1769-03-15, de Voltaire [François Marie Arouet] à Henri Lambert d'Herbigny, marquis de Thibouville.

Vous me mandez par vôtre Lettre du 25 février que ma dernière Lettre tenait un peu de l'aigredoux.
S'il y a du doux, mon cher marquis, il est pour vous, s'il y a de l'aigre il est pour toutes les sottises de Paris, pour le mauvais goût qui y règne, pour les plates pièces qu'on y donne, pour les plats auteurs qui les font, et pour les plats acteurs qui les jouent, pour la décadence en toutes choses qui fait le caractère de nôtre beau siècle.

Je sens pourtant que j'aimerais encor le tripot de la comédie si j'étais à Paris, mais je vous aimerais bien d'avantage.

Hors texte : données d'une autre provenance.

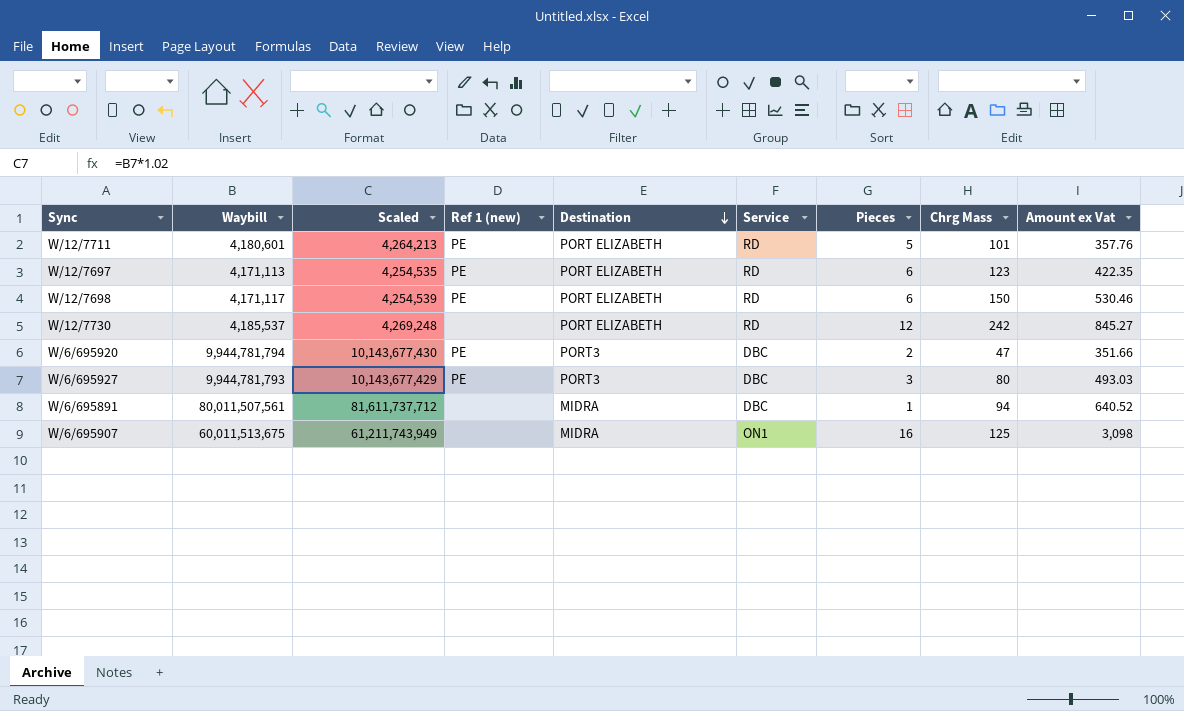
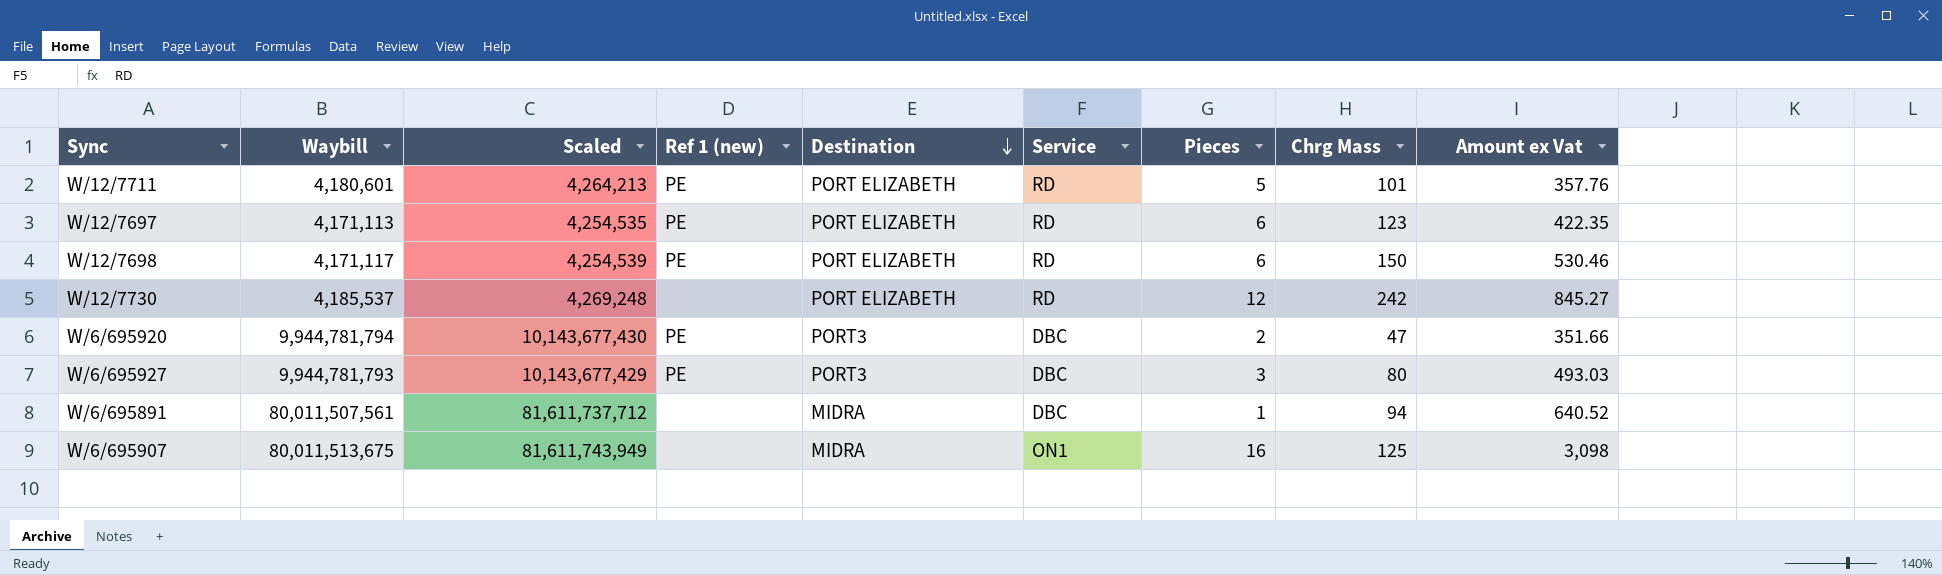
W/6/695907 | Waybill: 60,011,513,675 -> 80,011,513,675
W/6/695907 | Scaled: 61,211,743,949 -> 81,611,743,949

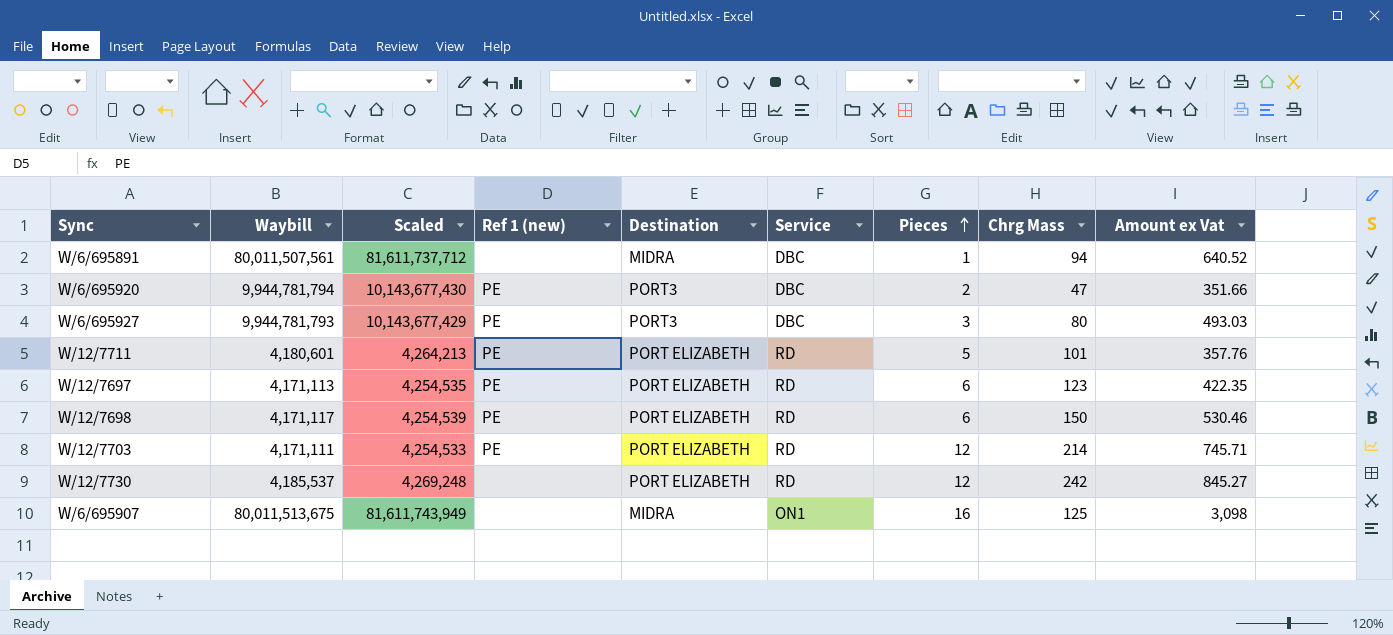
row order: Destination descending -> Pieces ascending
row W/12/7703: none -> 4,171,111 | 4,254,533 | PE | PORT ELIZABETH | RD | 12 | 214 | 745.71

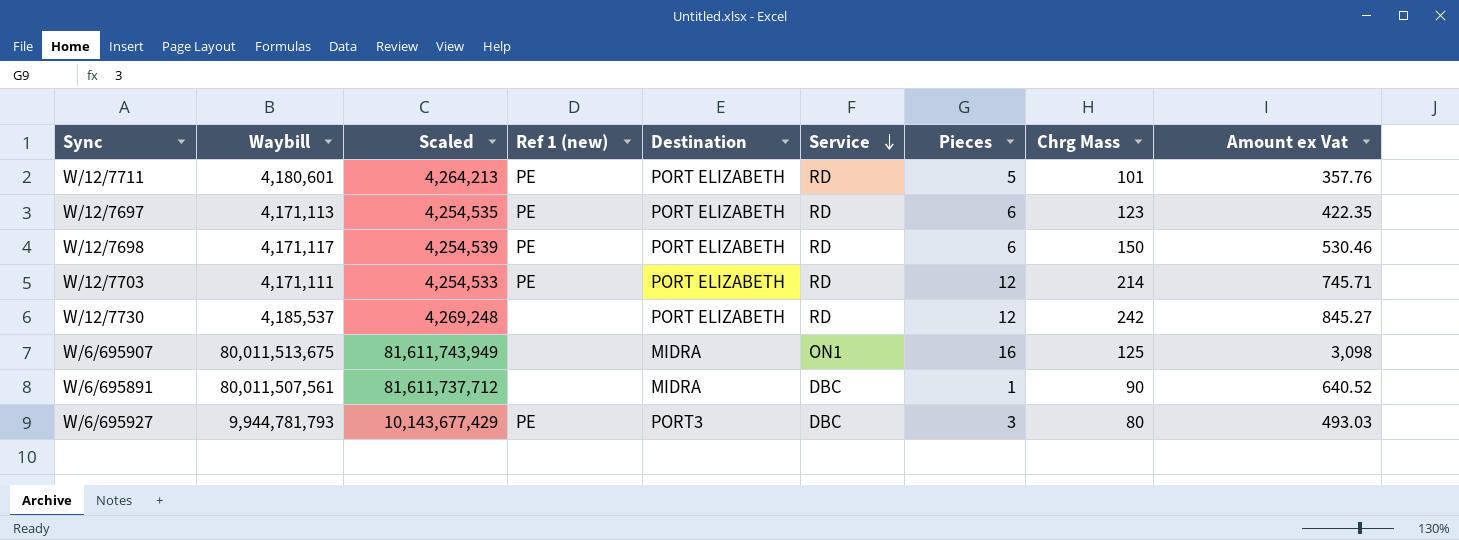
row order: Pieces ascending -> Service descending
row W/6/695920: 9,944,781,794 | 10,143,677,430 | PE | PORT3 | DBC | 2 | 47 | 351.66 -> none
W/6/695891 | Chrg Mass: 94 -> 90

Ce serait une consolation pour moi de parler avec vous des impertinences qu'on a la bêtise d'aplaudir sur le théâtre où mlle Le Couvreur a joué Phêdre.

A l'égard des autres bétises je ne vous en parle point, parce que je les ignore, Dieu merci. Je suis enterré sous la neige au mois de mars. Je me réchaufe dans une belle fourure de martre Zibeline que l'Impératrice Catherine m'a envoiée avec son portrait enrichi de diamants, et une boëte tournée de sa main, avec le recueil des loix qu'elle a données à son vaste empire. Tout celà m'a été aporté par un prince qui est capitaine de ses gardes. Je doute qu'une Lettre d'un bureau de ministre puisse être plus agréable. Une partie de l'Europe me console d'être né Français et de n'être plus que Suisse.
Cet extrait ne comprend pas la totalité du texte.